- _TASK TO CARRY OUT_:
Pictures stay out of your copy, but everything else in the records below must be repeated exactly.

- _STUDY MATERIAL_:
********************
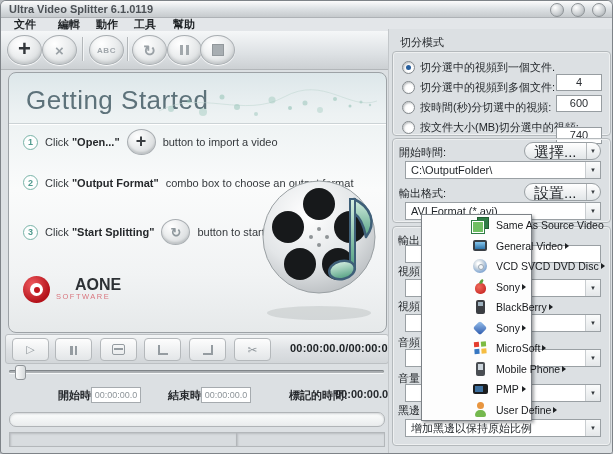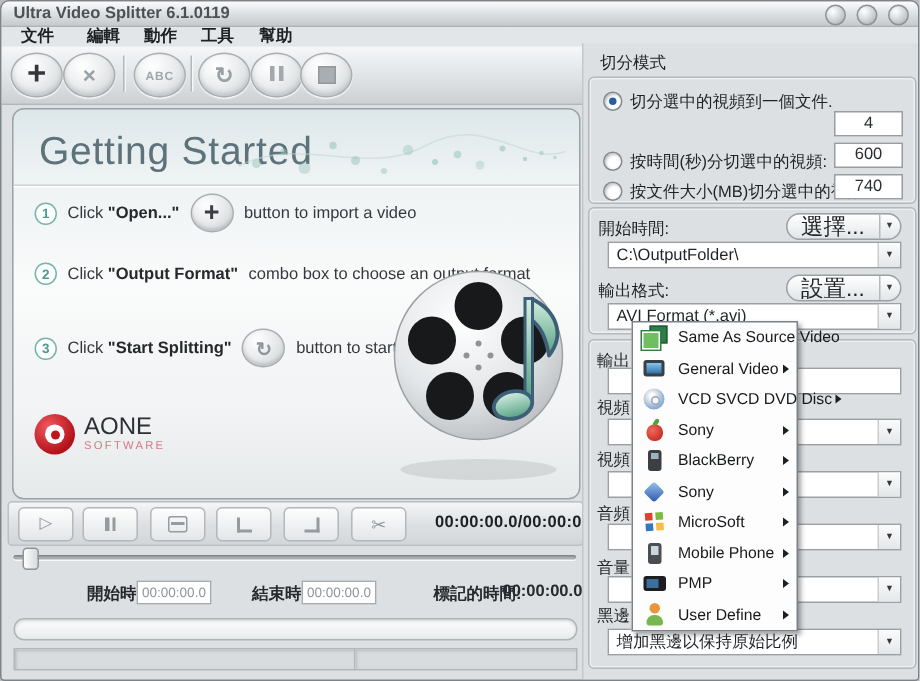--- a/index.html
+++ b/index.html
@@ -288,6 +288,10 @@
           <span class="radio sel"></span>
           <span class="radio-label">切分選中的視頻到一個文件.</span>
         </div>
+      <div class="radio-row" style="left:9px;top:28px">
+          <span class="radio"></span>
+          <span class="radio-label">切分選中的視頻到多個文件:</span>
+        </div>
       <div class="radio-row" style="left:9px;top:48px">
           <span class="radio"></span>
           <span class="radio-label">按時間(秒)分切選中的視頻:</span>

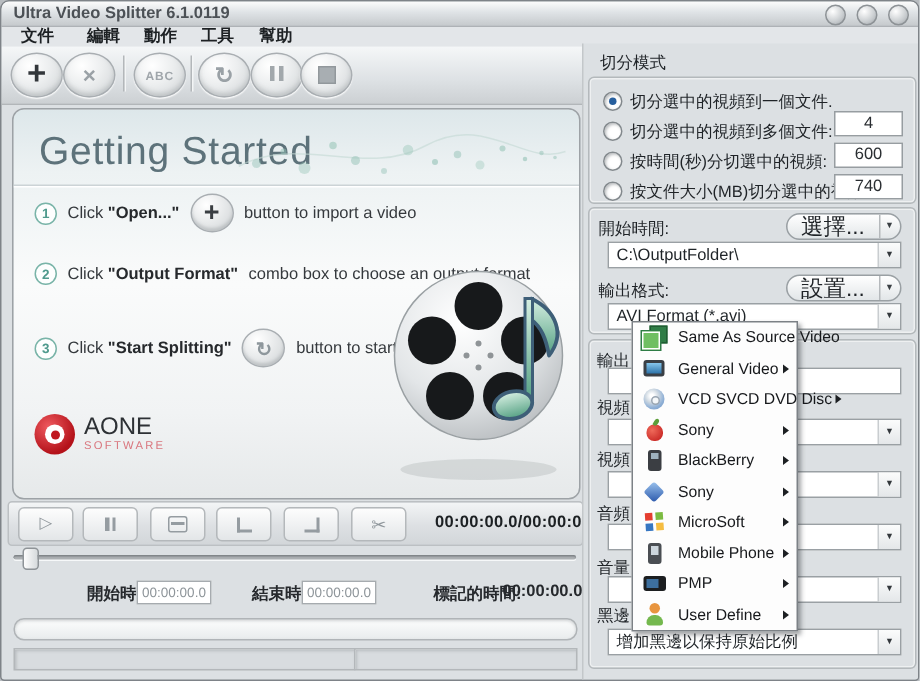--- a/index.html
+++ b/index.html
@@ -302,7 +302,7 @@
         </div>
       <span class="numbox" style="left:163px;top:22px">4</span>
       <span class="numbox" style="left:163px;top:43px">600</span>
-      <span class="numbox" style="left:163px;top:64px">740</span>
+      <span class="numbox" style="left:163px;top:75px">740</span>
     </div>
 
     <div class="group" style="left:3px;top:109px;width:217px;height:83px">

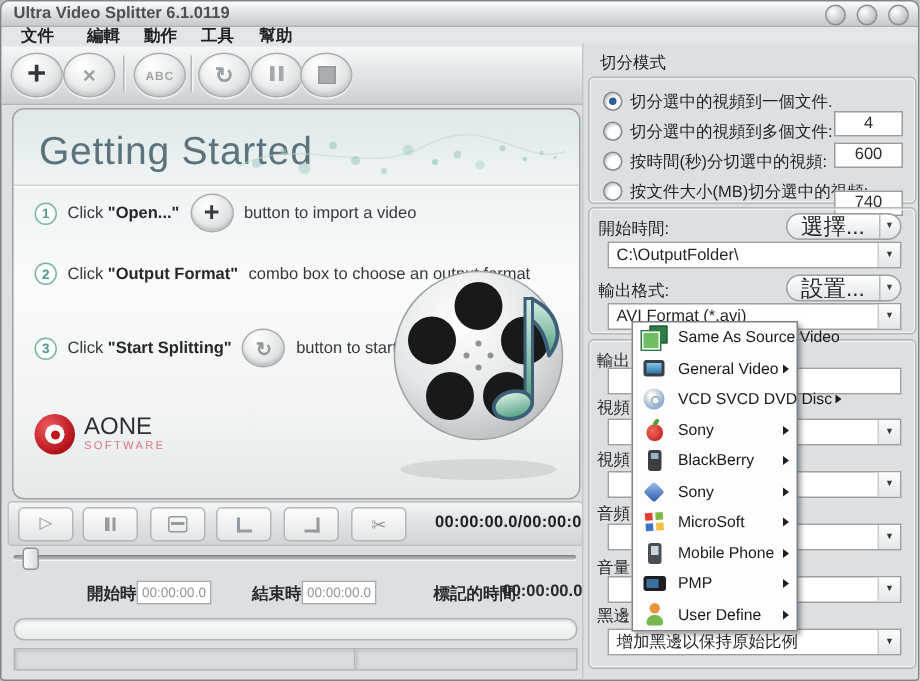--- a/index.html
+++ b/index.html
@@ -82,7 +82,7 @@
   .scell.c2{flex:1;margin-left:-1px;}
   
   .fmenu{position:absolute;left:420px;top:213px;width:109px;background:#fdfdfd;border:1px solid #7c8186;box-shadow:2px 2px 3px rgba(50,55,60,.45);z-index:50;}
-  .mrow{height:20.5px;display:flex;align-items:center;padding:0 5px 0 6px;}
+  .mrow{height:20.5px;display:flex;align-items:center;padding:0 5px 0 6px;margin-left:44px;}
   .mlabel{font-size:10.5px;color:#17191c;white-space:nowrap;flex:1;}
   .marr{width:0;height:0;border-left:4px solid #1d2023;border-top:3.5px solid transparent;border-bottom:3.5px solid transparent;margin-left:2px;}
   .micon{width:17px;height:16px;margin-right:7px;position:relative;flex:none;}

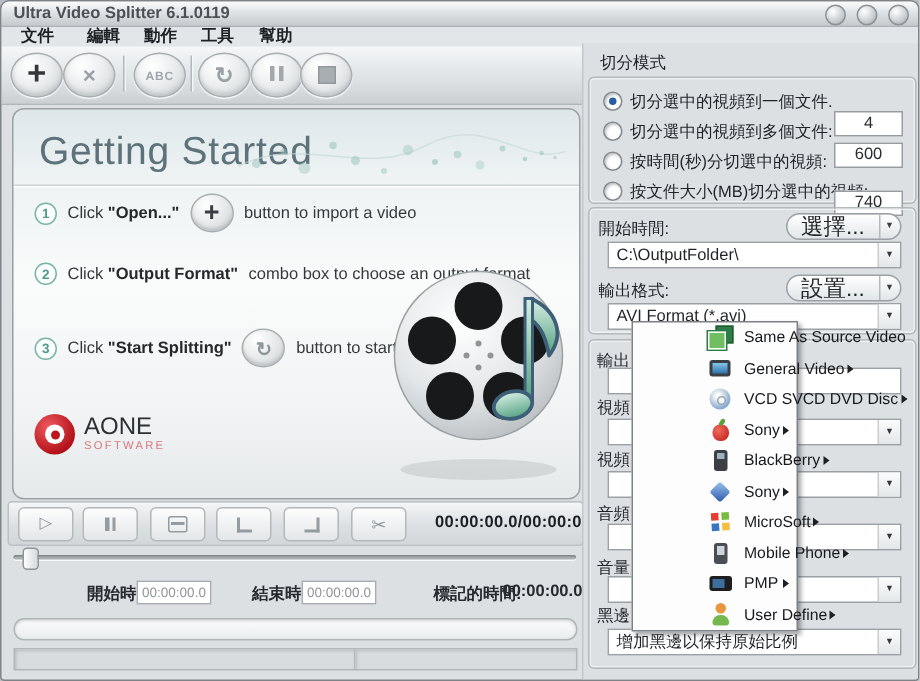--- a/index.html
+++ b/index.html
@@ -56,7 +56,7 @@
   .aone-ic{width:27px;height:27px;border-radius:50%;background:radial-gradient(circle at 35% 32%,#ef5a5f,#b4121a 70%);position:relative;flex:none;}
   .aone-ic::before{content:"";position:absolute;left:7px;top:7px;width:13px;height:13px;border-radius:50%;background:#fff;}
   .aone-ic::after{content:"";position:absolute;left:11px;top:11px;width:6px;height:6px;border-radius:50%;background:#c0171e;}
-  .aone-name{font-size:16px;font-weight:normal;color:#2d3135;line-height:14px;}
+  .aone-name{font-size:16px;font-weight:bold;color:#2d3135;line-height:14px;margin-left:19px;}
   .aone-sub{font-size:7.5px;color:#d9767e;letter-spacing:1.5px;}
   
   .playerbar{position:absolute;left:4px;top:333px;width:382px;height:28px;background:linear-gradient(#f3f5f6,#dde0e3 55%,#d2d6d9);border:1px solid #bcc0c3;border-radius:3px;}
********************
- _RESULT OF THIS EXERCISE_:
--- a/index.html
+++ b/index.html
@@ -288,6 +288,10 @@
           <span class="radio sel"></span>
           <span class="radio-label">切分選中的視頻到一個文件.</span>
         </div>
+      <div class="radio-row" style="left:9px;top:28px">
+          <span class="radio"></span>
+          <span class="radio-label">切分選中的視頻到多個文件:</span>
+        </div>
       <div class="radio-row" style="left:9px;top:48px">
           <span class="radio"></span>
           <span class="radio-label">按時間(秒)分切選中的視頻:</span>

--- a/index.html
+++ b/index.html
@@ -302,7 +302,7 @@
         </div>
       <span class="numbox" style="left:163px;top:22px">4</span>
       <span class="numbox" style="left:163px;top:43px">600</span>
-      <span class="numbox" style="left:163px;top:64px">740</span>
+      <span class="numbox" style="left:163px;top:75px">740</span>
     </div>
 
     <div class="group" style="left:3px;top:109px;width:217px;height:83px">

--- a/index.html
+++ b/index.html
@@ -82,7 +82,7 @@
   .scell.c2{flex:1;margin-left:-1px;}
   
   .fmenu{position:absolute;left:420px;top:213px;width:109px;background:#fdfdfd;border:1px solid #7c8186;box-shadow:2px 2px 3px rgba(50,55,60,.45);z-index:50;}
-  .mrow{height:20.5px;display:flex;align-items:center;padding:0 5px 0 6px;}
+  .mrow{height:20.5px;display:flex;align-items:center;padding:0 5px 0 6px;margin-left:44px;}
   .mlabel{font-size:10.5px;color:#17191c;white-space:nowrap;flex:1;}
   .marr{width:0;height:0;border-left:4px solid #1d2023;border-top:3.5px solid transparent;border-bottom:3.5px solid transparent;margin-left:2px;}
   .micon{width:17px;height:16px;margin-right:7px;position:relative;flex:none;}

--- a/index.html
+++ b/index.html
@@ -56,7 +56,7 @@
   .aone-ic{width:27px;height:27px;border-radius:50%;background:radial-gradient(circle at 35% 32%,#ef5a5f,#b4121a 70%);position:relative;flex:none;}
   .aone-ic::before{content:"";position:absolute;left:7px;top:7px;width:13px;height:13px;border-radius:50%;background:#fff;}
   .aone-ic::after{content:"";position:absolute;left:11px;top:11px;width:6px;height:6px;border-radius:50%;background:#c0171e;}
-  .aone-name{font-size:16px;font-weight:normal;color:#2d3135;line-height:14px;}
+  .aone-name{font-size:16px;font-weight:bold;color:#2d3135;line-height:14px;margin-left:19px;}
   .aone-sub{font-size:7.5px;color:#d9767e;letter-spacing:1.5px;}
   
   .playerbar{position:absolute;left:4px;top:333px;width:382px;height:28px;background:linear-gradient(#f3f5f6,#dde0e3 55%,#d2d6d9);border:1px solid #bcc0c3;border-radius:3px;}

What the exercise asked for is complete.